The answer should be one number only, namely how many lines of the records hold the word "column".
[[ The input open ]]
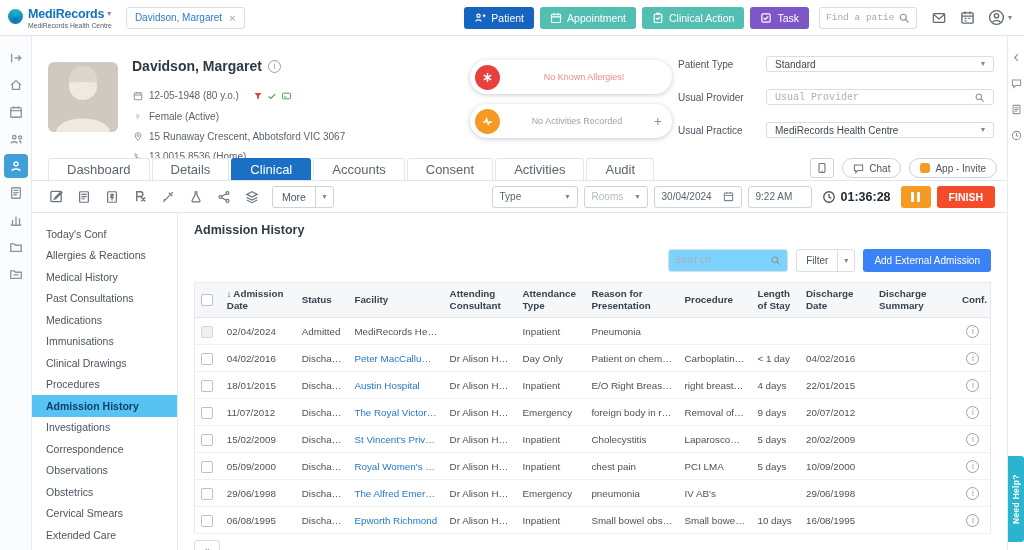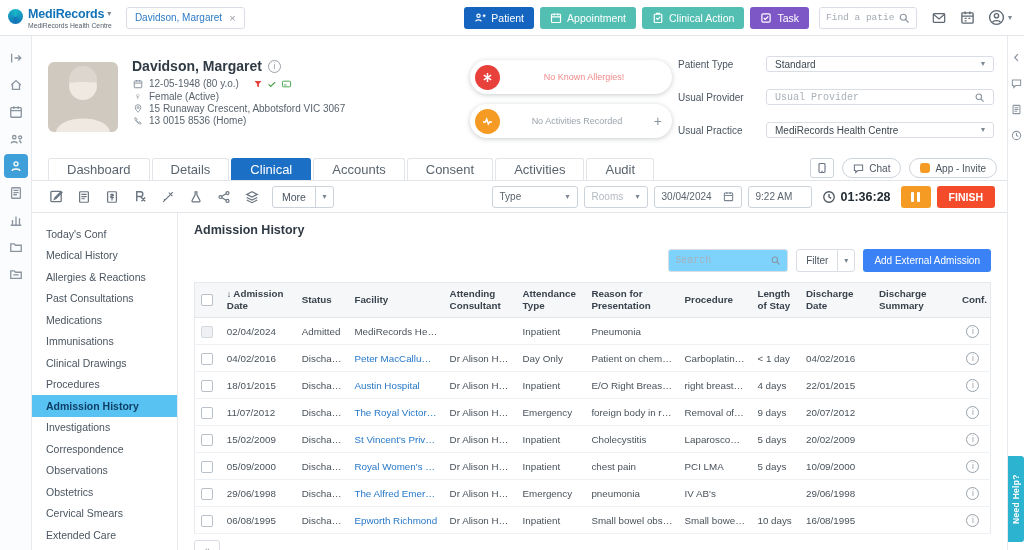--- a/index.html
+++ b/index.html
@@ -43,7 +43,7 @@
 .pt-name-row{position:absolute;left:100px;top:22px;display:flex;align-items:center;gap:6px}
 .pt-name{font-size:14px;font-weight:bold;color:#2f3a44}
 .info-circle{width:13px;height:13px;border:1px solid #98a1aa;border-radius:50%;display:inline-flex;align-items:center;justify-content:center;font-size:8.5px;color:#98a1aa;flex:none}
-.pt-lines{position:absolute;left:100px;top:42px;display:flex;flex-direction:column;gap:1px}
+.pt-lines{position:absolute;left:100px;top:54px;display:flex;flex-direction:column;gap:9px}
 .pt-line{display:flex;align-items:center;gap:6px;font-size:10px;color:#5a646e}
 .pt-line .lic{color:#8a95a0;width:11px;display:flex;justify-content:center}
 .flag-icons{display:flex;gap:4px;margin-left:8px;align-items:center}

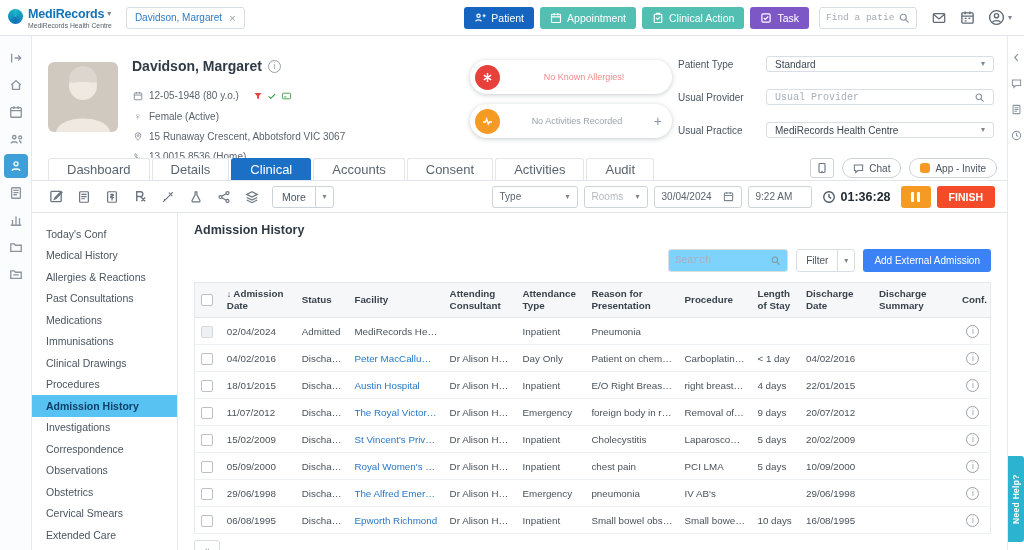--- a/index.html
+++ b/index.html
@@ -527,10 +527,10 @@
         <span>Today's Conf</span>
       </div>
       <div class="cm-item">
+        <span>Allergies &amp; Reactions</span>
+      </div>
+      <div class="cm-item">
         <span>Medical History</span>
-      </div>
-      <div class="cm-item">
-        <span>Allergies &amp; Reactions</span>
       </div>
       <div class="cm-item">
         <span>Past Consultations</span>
[[ The input closed ]]
[[ The input open ]]
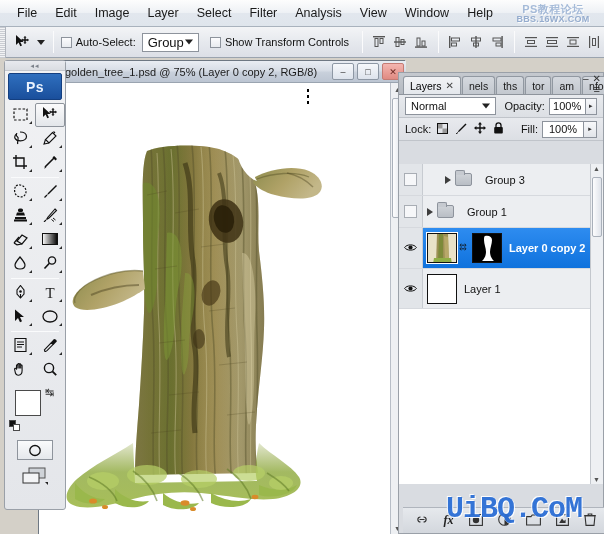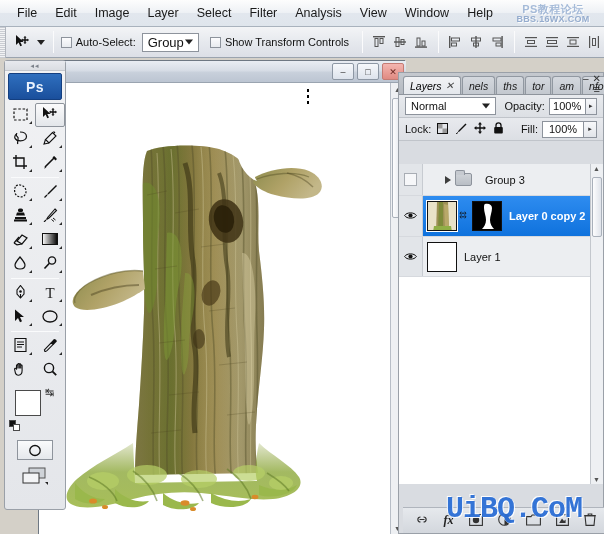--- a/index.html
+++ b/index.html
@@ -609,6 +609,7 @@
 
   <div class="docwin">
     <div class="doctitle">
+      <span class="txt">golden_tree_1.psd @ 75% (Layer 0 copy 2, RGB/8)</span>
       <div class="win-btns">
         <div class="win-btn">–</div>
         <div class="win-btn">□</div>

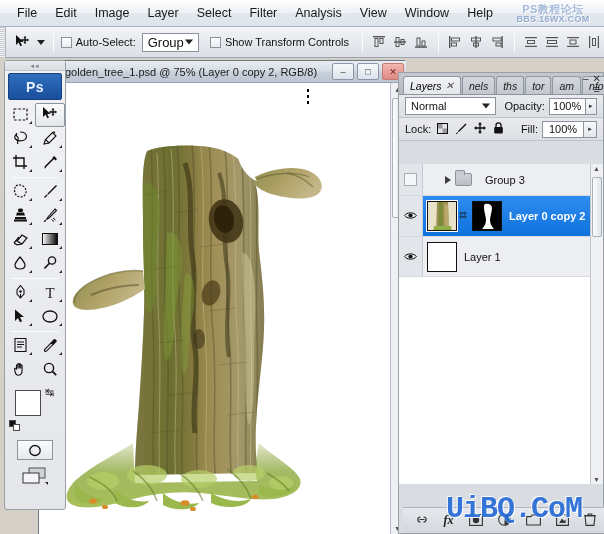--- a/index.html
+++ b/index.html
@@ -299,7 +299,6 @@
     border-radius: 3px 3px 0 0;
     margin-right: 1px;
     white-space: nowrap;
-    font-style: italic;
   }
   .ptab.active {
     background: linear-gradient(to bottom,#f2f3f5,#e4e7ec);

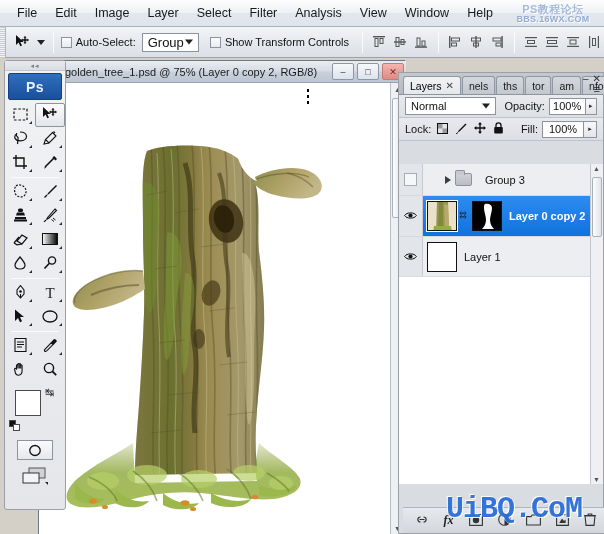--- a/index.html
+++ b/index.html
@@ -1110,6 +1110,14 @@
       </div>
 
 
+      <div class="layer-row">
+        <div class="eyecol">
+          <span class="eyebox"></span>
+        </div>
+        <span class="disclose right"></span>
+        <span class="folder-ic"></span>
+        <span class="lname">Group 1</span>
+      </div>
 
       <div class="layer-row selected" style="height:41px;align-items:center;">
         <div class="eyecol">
[[ The input closed ]]
(Exercise output):
2